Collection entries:

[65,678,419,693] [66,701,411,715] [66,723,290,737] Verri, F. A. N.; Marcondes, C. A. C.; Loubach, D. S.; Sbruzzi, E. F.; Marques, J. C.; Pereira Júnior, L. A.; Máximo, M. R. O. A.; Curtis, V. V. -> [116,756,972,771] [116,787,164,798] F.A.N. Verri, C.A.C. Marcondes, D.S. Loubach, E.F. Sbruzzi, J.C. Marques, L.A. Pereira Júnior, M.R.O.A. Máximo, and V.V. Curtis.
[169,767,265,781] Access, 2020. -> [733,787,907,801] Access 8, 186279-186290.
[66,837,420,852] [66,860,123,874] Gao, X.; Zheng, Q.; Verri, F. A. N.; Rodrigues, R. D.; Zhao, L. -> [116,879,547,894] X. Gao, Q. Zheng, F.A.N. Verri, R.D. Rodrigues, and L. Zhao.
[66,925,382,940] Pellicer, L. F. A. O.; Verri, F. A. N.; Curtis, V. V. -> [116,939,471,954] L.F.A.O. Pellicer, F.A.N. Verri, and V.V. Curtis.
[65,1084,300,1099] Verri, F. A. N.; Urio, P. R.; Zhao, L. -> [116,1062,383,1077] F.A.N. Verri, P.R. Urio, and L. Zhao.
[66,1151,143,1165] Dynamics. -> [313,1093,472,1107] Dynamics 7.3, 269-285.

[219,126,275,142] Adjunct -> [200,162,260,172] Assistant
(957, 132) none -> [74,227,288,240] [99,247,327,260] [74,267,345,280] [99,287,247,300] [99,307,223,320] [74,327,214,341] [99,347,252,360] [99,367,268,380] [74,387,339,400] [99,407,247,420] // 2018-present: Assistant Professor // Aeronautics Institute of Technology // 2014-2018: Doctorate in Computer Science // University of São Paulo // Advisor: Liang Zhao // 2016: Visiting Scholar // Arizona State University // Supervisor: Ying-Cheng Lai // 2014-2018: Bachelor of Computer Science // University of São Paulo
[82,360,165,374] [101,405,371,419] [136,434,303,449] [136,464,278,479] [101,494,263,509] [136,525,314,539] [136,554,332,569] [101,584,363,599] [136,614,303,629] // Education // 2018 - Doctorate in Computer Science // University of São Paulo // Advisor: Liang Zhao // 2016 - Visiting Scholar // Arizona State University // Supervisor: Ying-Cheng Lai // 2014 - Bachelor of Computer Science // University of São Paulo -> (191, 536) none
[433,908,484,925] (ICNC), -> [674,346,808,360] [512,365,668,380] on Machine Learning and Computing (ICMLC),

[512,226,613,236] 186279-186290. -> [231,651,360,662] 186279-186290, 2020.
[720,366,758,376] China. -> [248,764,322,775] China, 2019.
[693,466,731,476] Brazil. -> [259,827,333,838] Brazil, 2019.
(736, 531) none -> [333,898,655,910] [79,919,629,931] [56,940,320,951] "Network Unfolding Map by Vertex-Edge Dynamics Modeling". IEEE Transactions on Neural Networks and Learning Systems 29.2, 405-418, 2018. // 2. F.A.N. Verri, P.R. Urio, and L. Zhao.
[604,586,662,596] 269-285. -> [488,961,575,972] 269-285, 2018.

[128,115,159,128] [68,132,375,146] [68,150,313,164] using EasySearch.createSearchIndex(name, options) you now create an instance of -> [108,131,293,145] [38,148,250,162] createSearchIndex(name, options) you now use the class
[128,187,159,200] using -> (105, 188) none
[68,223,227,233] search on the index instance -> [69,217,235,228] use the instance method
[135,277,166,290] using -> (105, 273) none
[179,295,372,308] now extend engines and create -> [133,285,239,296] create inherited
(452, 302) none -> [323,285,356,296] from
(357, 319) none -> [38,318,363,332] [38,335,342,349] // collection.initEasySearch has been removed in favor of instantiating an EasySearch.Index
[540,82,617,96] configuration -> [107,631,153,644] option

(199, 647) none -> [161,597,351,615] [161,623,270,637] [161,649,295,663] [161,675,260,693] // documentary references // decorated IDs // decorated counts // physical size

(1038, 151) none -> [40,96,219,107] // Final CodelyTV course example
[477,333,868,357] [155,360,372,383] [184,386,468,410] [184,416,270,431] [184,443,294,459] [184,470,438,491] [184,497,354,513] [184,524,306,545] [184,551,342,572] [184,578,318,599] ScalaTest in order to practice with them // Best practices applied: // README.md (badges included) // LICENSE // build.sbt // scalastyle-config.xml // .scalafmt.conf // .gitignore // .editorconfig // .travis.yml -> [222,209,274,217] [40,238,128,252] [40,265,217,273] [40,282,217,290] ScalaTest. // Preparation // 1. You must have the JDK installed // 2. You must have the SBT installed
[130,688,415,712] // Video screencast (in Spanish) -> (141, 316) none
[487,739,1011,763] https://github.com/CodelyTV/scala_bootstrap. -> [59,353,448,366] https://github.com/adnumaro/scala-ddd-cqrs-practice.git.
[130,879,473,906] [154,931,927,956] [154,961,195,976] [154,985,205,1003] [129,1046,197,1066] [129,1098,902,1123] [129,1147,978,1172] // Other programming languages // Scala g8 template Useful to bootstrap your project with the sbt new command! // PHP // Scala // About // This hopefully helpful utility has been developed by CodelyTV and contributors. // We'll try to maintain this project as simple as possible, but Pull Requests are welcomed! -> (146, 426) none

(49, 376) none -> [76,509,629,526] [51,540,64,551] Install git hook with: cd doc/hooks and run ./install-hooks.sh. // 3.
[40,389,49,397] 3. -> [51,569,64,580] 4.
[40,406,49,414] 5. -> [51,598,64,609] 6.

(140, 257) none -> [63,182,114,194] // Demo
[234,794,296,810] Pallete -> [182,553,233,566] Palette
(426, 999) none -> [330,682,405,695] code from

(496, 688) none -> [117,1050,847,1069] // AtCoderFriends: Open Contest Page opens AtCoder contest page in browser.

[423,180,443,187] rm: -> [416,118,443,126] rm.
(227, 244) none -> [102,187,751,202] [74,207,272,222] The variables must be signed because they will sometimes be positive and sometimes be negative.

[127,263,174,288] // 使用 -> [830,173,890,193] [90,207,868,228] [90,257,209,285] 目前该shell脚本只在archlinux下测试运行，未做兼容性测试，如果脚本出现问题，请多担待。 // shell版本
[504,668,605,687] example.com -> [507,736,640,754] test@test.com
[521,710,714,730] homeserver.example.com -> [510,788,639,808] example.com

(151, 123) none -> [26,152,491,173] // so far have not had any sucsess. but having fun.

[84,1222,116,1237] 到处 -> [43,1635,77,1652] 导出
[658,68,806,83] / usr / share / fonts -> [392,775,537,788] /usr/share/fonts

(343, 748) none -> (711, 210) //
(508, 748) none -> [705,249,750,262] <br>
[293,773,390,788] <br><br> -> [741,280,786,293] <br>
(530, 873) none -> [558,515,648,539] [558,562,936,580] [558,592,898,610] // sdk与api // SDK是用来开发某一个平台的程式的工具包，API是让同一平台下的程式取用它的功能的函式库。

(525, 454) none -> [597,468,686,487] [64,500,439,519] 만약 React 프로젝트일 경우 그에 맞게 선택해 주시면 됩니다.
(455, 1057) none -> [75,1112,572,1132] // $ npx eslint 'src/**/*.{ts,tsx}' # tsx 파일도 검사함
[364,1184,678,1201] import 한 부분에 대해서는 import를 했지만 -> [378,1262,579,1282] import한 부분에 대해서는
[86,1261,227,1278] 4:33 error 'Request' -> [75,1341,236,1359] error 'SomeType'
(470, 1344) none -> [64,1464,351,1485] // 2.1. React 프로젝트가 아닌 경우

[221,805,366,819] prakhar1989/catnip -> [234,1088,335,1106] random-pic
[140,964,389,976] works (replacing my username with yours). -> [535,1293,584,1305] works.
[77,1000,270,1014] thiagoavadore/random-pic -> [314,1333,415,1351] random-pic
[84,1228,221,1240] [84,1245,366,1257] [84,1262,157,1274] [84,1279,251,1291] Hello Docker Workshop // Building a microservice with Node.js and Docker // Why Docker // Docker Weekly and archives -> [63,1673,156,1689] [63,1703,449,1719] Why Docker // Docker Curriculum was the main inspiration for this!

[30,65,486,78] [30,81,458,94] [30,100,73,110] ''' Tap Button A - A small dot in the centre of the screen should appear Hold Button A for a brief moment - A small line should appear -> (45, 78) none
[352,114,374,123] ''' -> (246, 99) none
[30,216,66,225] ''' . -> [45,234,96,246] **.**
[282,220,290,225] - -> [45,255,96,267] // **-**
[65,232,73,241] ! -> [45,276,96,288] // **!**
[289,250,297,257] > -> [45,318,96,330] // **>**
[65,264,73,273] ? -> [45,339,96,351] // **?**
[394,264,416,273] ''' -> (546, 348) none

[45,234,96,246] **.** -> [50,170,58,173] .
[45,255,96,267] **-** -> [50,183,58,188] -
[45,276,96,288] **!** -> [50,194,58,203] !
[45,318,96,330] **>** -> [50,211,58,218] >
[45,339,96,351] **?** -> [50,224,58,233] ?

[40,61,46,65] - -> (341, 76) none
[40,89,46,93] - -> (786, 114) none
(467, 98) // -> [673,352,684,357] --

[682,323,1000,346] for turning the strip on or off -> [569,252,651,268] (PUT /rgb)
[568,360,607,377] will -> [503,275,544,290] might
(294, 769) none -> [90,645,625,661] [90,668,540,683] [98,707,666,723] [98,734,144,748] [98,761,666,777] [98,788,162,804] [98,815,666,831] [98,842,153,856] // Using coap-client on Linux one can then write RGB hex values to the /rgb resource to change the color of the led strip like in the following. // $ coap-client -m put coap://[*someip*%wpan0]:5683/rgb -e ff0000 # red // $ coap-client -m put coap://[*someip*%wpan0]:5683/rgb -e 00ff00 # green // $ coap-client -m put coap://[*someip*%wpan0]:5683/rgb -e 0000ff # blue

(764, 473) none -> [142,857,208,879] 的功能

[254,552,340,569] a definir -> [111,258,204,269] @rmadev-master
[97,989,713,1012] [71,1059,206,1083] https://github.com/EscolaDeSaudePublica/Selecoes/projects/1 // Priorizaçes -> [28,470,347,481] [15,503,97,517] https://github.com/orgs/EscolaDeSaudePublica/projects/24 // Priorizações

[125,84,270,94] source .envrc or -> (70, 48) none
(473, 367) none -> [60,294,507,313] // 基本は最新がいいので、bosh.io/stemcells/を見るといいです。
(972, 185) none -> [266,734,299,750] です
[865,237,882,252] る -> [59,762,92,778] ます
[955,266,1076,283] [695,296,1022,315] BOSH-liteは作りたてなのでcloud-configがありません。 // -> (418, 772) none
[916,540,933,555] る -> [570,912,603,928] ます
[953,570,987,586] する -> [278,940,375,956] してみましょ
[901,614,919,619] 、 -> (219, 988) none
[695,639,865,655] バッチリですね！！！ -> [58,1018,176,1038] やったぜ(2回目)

What you should do
Your answer should consist only of the lines above between the line holding "(49, 376) none" and the line holding "(426, 999) none", inclusive, each transcribed exactly.

Your response
(49, 376) none -> [76,509,629,526] [51,540,64,551] Install git hook with: cd doc/hooks and run ./install-hooks.sh. // 3.
[40,389,49,397] 3. -> [51,569,64,580] 4.
[40,406,49,414] 5. -> [51,598,64,609] 6.

(140, 257) none -> [63,182,114,194] // Demo
[234,794,296,810] Pallete -> [182,553,233,566] Palette
(426, 999) none -> [330,682,405,695] code from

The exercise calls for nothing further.